La mise en scène, maintenant. Avec le recul, le scandale qui entoure cette Traviata (1853), au point que même Paris Match en fait sa couverture, paraît ridicule voire stérile. Peter de Caluwe juge utile d’intervenir dans la presse suite aux premières représentations et même Krzysztof Warlikowski, maître d’œuvre d’une Lulu phénoménale en octobre, dénonce (à juste titre) l’attitude du public dans un important quotidien francophone. Initiative exceptionnelle, sauf erreur la première du genre depuis son mandat, le directeur éclaire dans un feuillet distribué à l’entrée les intentions de la mise en scène d’Andrea Breth. Peter de Caluwe parle de «réactions injurieuses», de «remarques violentes», de «volonté délibérée de nuire» mais aussi de «liberté d’expression».

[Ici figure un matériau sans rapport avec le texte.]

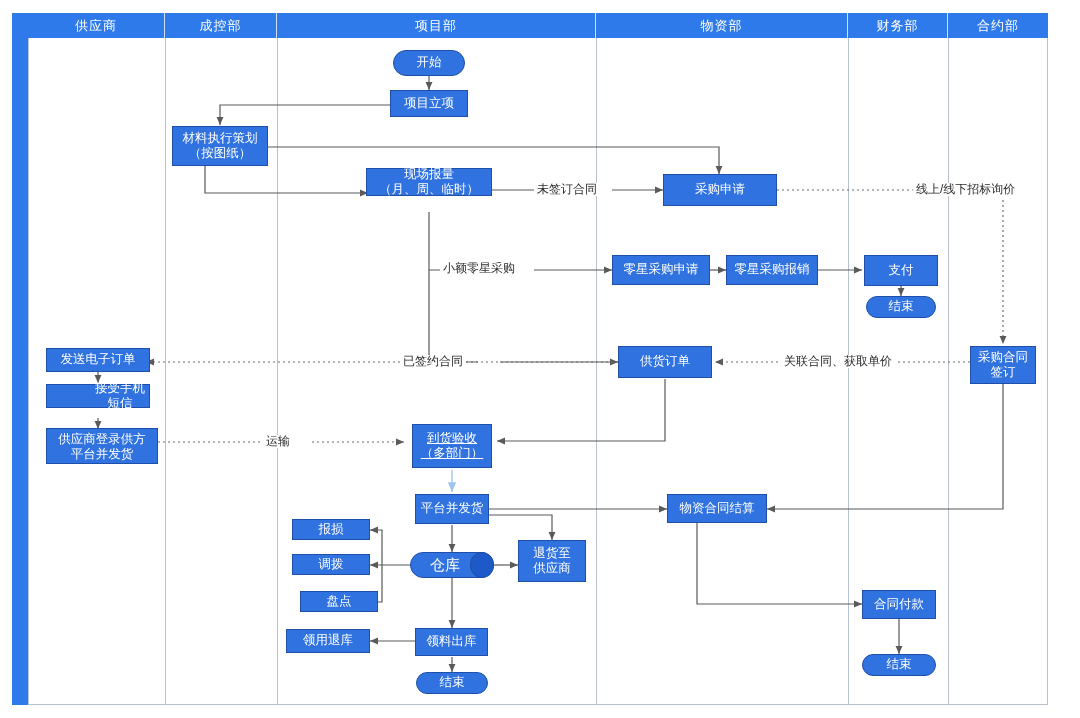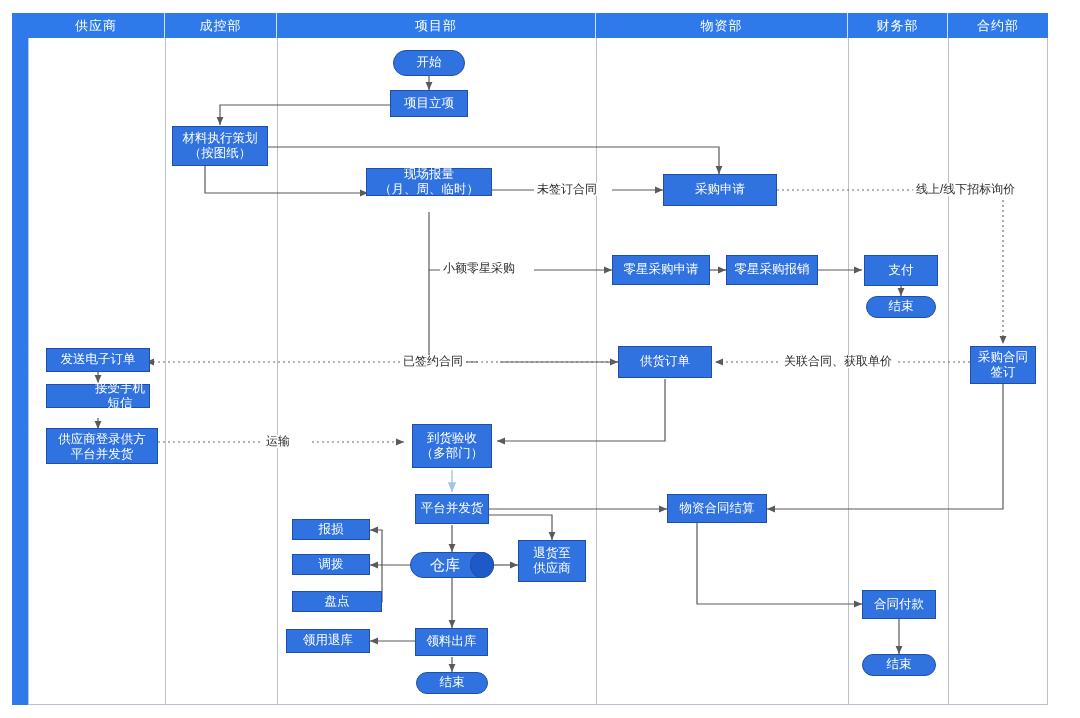--- a/index.html
+++ b/index.html
@@ -212,7 +212,7 @@
     <span>签订</span>
   </div>
 
-  <div class="node" style="left:412px;top:424px;width:80px;height:44px;flex-direction:column;">
+  <div class="node" style="left:412px;top:424px;width:80px;height:44px;flex-direction:column;text-decoration:underline;">
     <span>到货验收</span>
     <span>（多部门）</span>
   </div>

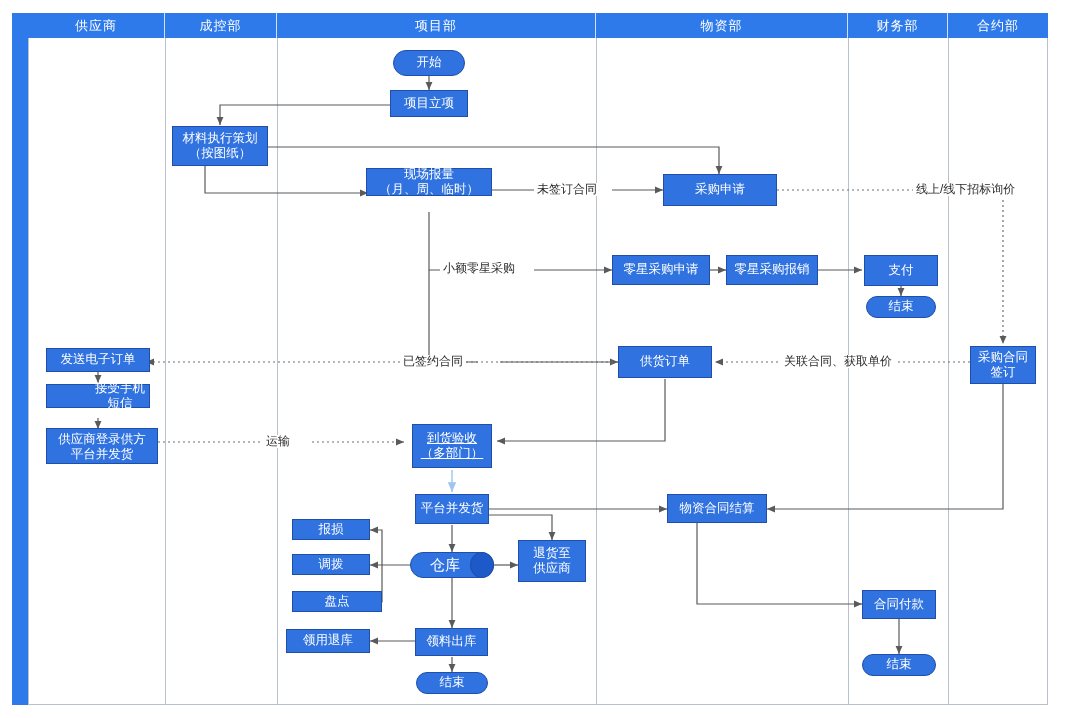--- a/index.html
+++ b/index.html
@@ -239,7 +239,7 @@
     <span>调拨</span>
   </div>
 
-  <div class="node" style="left:292px;top:591px;width:90px;height:21px;">
+  <div class="node" style="left:300px;top:591px;width:78px;height:21px;">
     <span>盘点</span>
   </div>
 

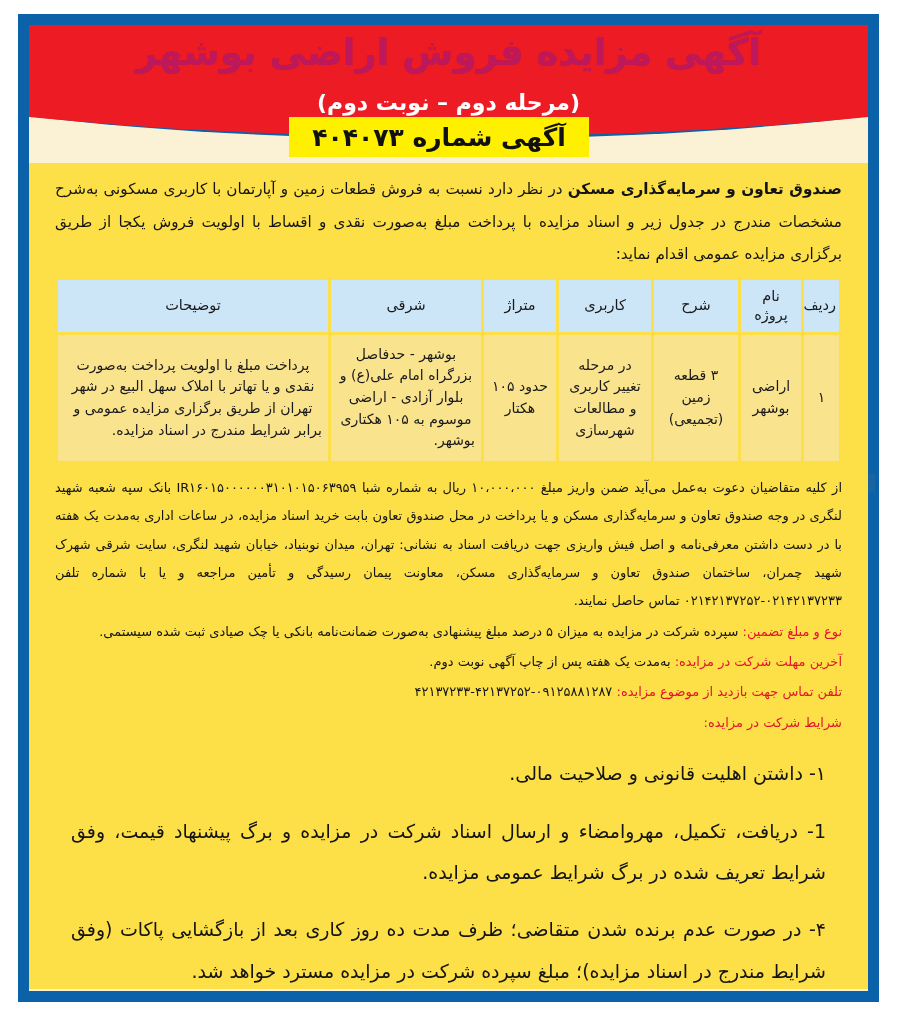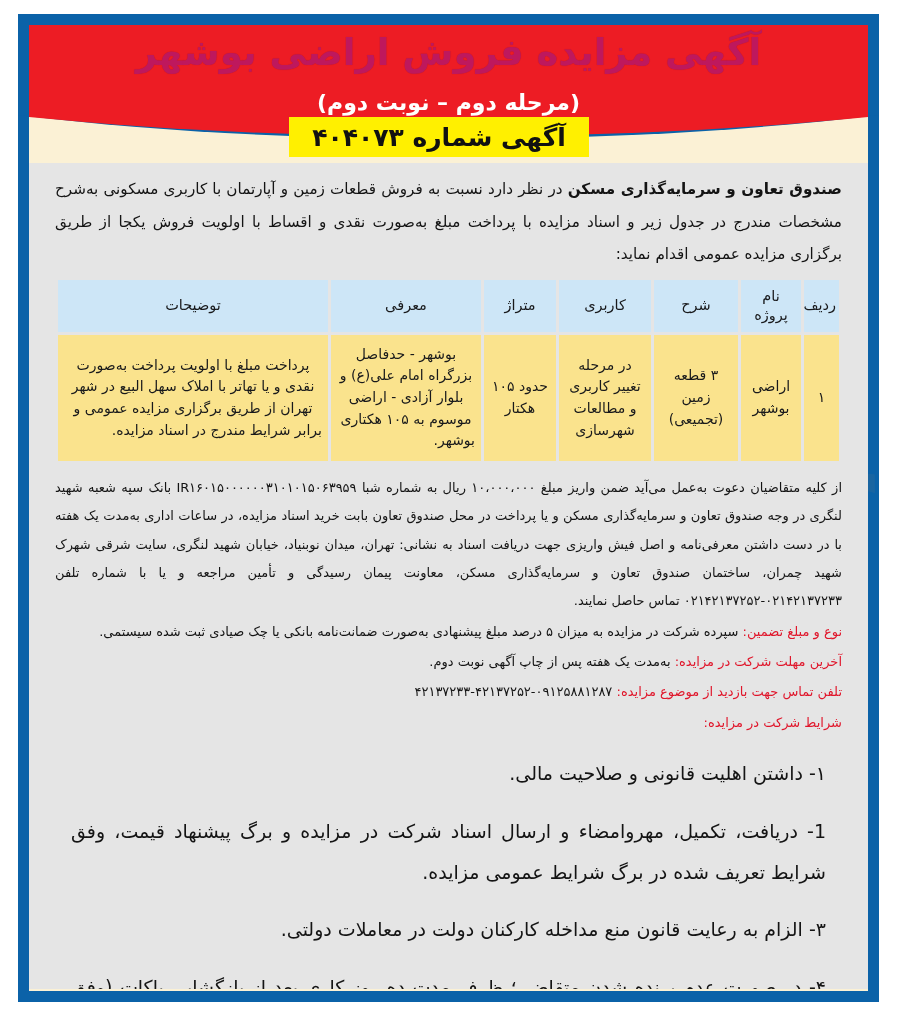--- a/index.html
+++ b/index.html
@@ -113,7 +113,7 @@
     top: 163px;
     width: 839px;
     height: 826px;
-    background: #e5e5e5;
+    background: #fde047;
     z-index: 6;
     box-sizing: border-box;
     padding: 4px 26px 0 26px;

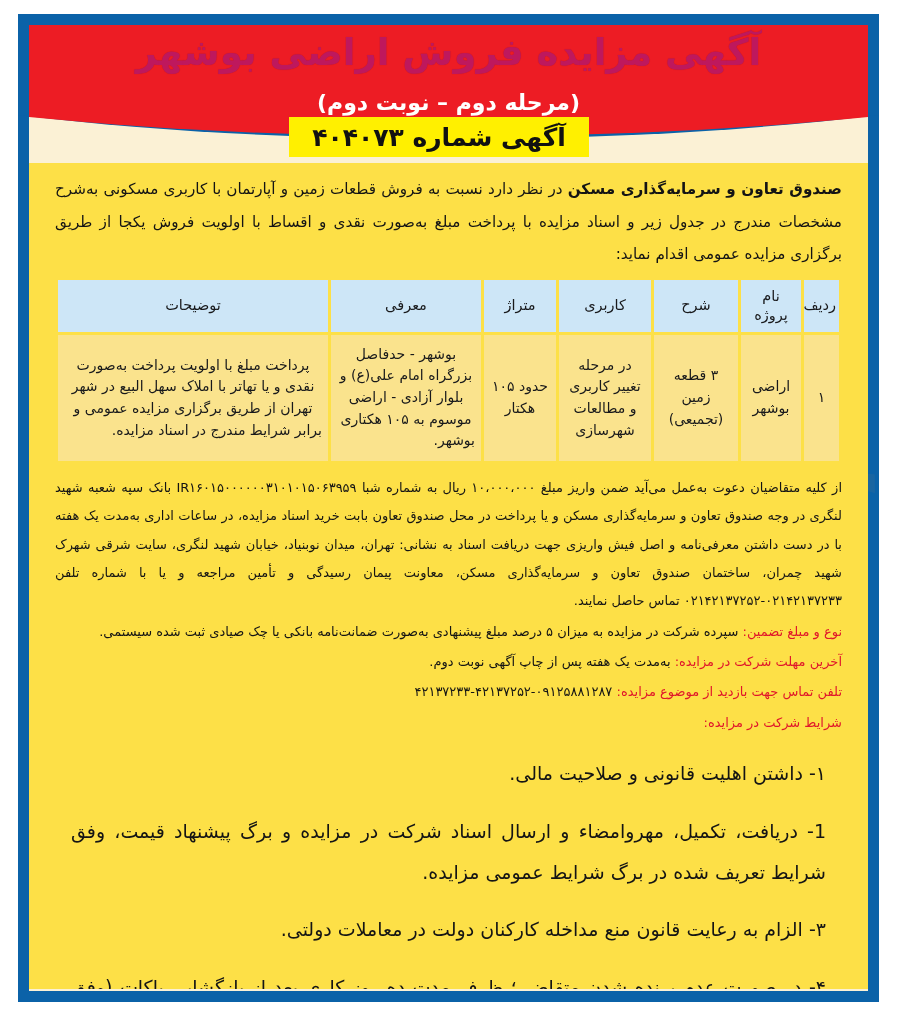--- a/index.html
+++ b/index.html
@@ -267,7 +267,7 @@
           <th>شرح</th>
           <th>کاربری</th>
           <th>متراژ</th>
-          <th>معرفی</th>
+          <th>شرقی</th>
           <th>توضیحات</th>
         </tr>
       </thead>

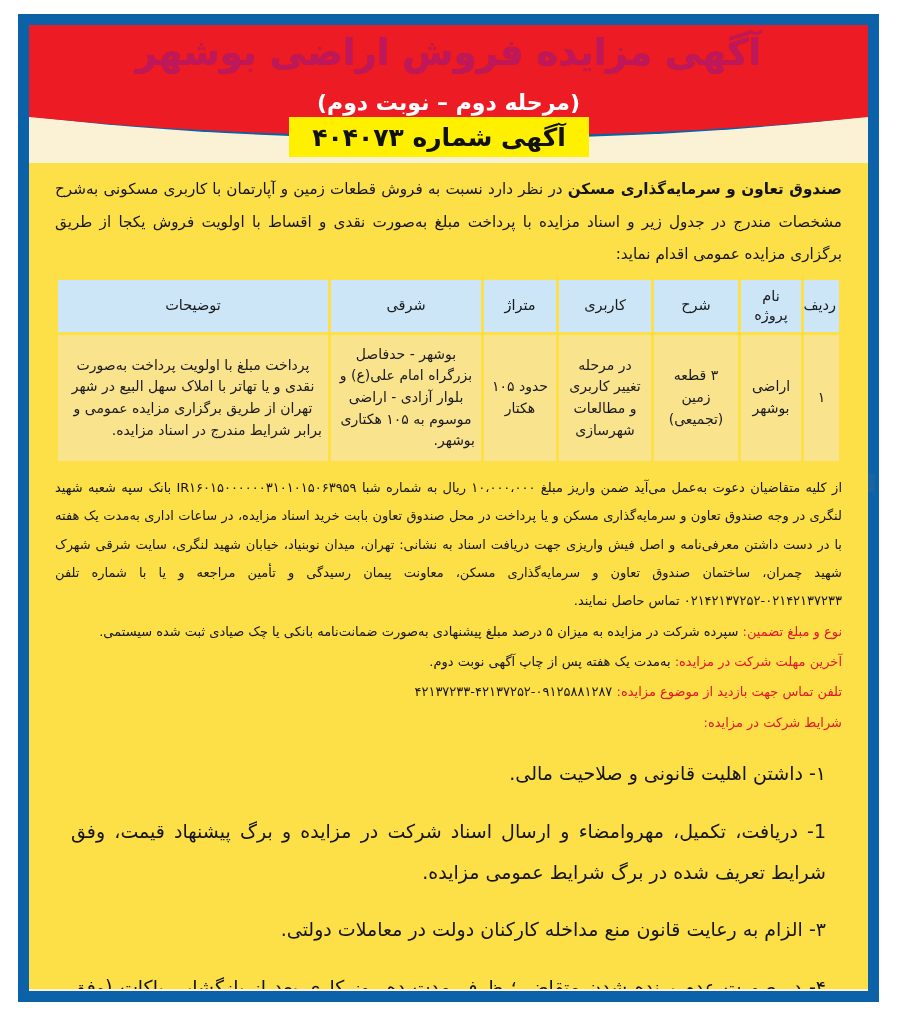--- a/index.html
+++ b/index.html
@@ -296,7 +296,6 @@
 
     <p class="list-item">۱- داشتن اهلیت قانونی و صلاحیت مالی.</p>
     <p class="list-item">1- دریافت، تکمیل، مهروامضاء و ارسال اسناد شرکت در مزایده و برگ پیشنهاد قیمت، وفق شرایط تعریف شده در برگ شرایط عمومی مزایده.</p>
-    <p class="list-item">۳- الزام به رعایت قانون منع مداخله کارکنان دولت در معاملات دولتی.</p>
     <p class="list-item">۴- در صورت عدم برنده شدن متقاضی؛ ظرف مدت ده روز کاری بعد از بازگشایی پاکات (وفق شرایط مندرج در اسناد مزایده)؛ مبلغ سپرده شرکت در مزایده مسترد خواهد شد.</p>
 
   </div>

Quels éléments suscitent-ils une telle vindicte ? Sans doute pas (du moins faut-il l’espérer) les seins dénudés au deuxième acte, exhibition fréquente aujourd’hui sur scène, même à l’Opéra royal de Wallonie, mais probablement la fellation (simulée) qu’Annina pratique énergiquement sur le docteur Grenvil dans une sinistre ruelle au dernier acte et, surtout, la présence d’une jeune fille dans une orgie. Un protagoniste la prend sur ses genoux pour maculer son visage de chocolat, c’est tout. Hors sujet ? Pour rappel, Marie Duplessis, source d’inspiration d’Alexandre Dumas pour sa Dame aux camélias, monnaya ses charmes dès l’adolescence. Les Belges peinent décidément à se remettre des affaires de pédophilie qui ont éclaboussé le royaume et voit le mal partout mais l’érotisme subtilement suggéré des ballerines mineures dans Lulu ou le recours à une adolescente pleine de candeur dans le pornographique Mahagonny du Vlaamse Opera l’année passée n’a pas provoqué autant de colère.


Plus interpellant que l’affligeante Flûte actuellement représentée à Anvers, le résultat peine toutefois à convaincre. Escort girls de luxe, Violetta et Annina sombrent dans la misère, ce qu’illustrent les décors : un intérieur bourgeois blanc, noir et épuré versus une rue sordide dans laquelle l’héroïne rend son dernier souffle dans un plastique. Andrea Breth aurait pu corser davantage le propos pour dénoncer le traitement que certains hommes infligent aux femmes, l’argent qui permet tout, le sexe sans sentiment. Le jeu d’acteur s’avère convenu, les personnages manquent de relief, les scènes soi-disant osées distillent l’ennui. Finalement, avec ce spectacle de fin d’année pas comme les autres, la Monnaie suscite davantage la réflexion que l’enthousiasme mais cela s’avère de temps en temps nécessaire. En tout cas, vingt jours après la première, le public de ce dimanche après-midi applaudit sans réserve.